(Given data Opens)
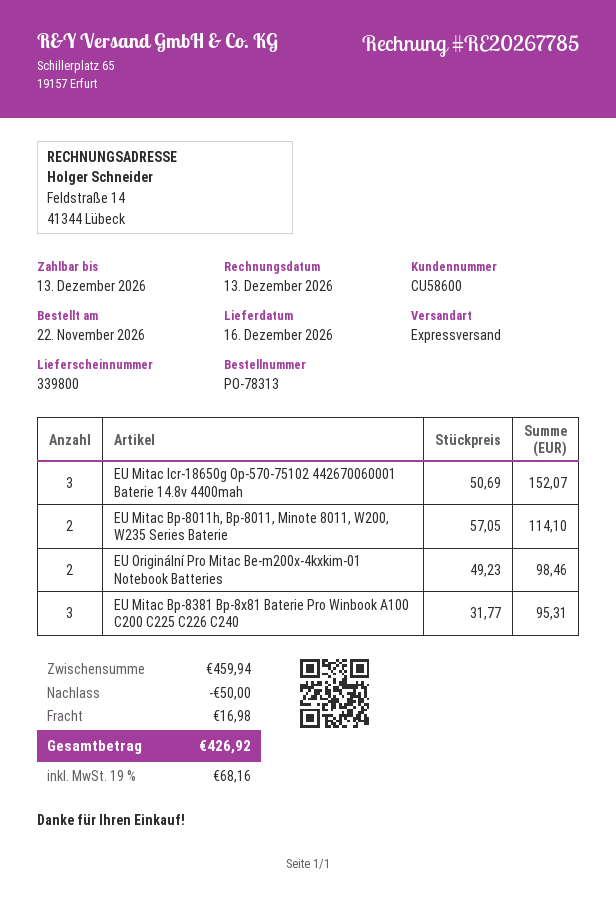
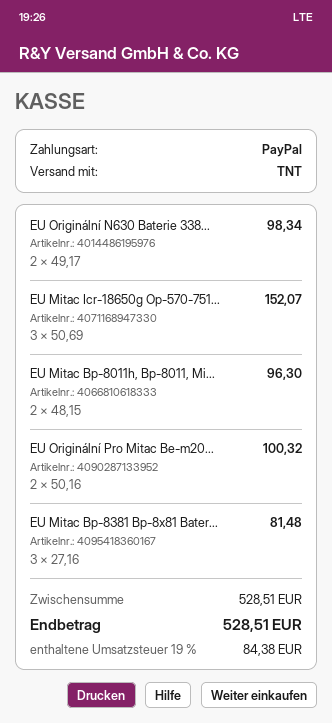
shipping method: express -> TNT
EU Mitac Bp-8011h, Bp-8011, Minote 8011, W200, W235 Series Baterie: 2 x 57.05 = 114.10 -> 2 x 48.15 = 96.30
EU Originální Pro Mitac Be-m200x-4kxkim-01 Notebook Batteries: 2 x 49.23 = 98.46 -> 2 x 50.16 = 100.32
EU Mitac Bp-8381 Bp-8x81 Baterie Pro Winbook A100 C200 C225 C226 C240: 3 x 31.77 = 95.31 -> 3 x 27.16 = 81.48
EU Originální N630 Baterie 338...: none -> 2 x 49.17 = 98.34
subtotal: 459.94 -> 528.51
discount: 50.00 -> none
shipping: 16.98 -> none
tax: 19% = 68.16 -> 19% = 84.38
total: 426.92 -> 528.51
(Given data Closes)
▶ _What to do_: Transcribe the material exactly, leaving every picture out.

▶ _Answer for this exercise_:
shipping method: express -> TNT
EU Mitac Bp-8011h, Bp-8011, Minote 8011, W200, W235 Series Baterie: 2 x 57.05 = 114.10 -> 2 x 48.15 = 96.30
EU Originální Pro Mitac Be-m200x-4kxkim-01 Notebook Batteries: 2 x 49.23 = 98.46 -> 2 x 50.16 = 100.32
EU Mitac Bp-8381 Bp-8x81 Baterie Pro Winbook A100 C200 C225 C226 C240: 3 x 31.77 = 95.31 -> 3 x 27.16 = 81.48
EU Originální N630 Baterie 338...: none -> 2 x 49.17 = 98.34
subtotal: 459.94 -> 528.51
discount: 50.00 -> none
shipping: 16.98 -> none
tax: 19% = 68.16 -> 19% = 84.38
total: 426.92 -> 528.51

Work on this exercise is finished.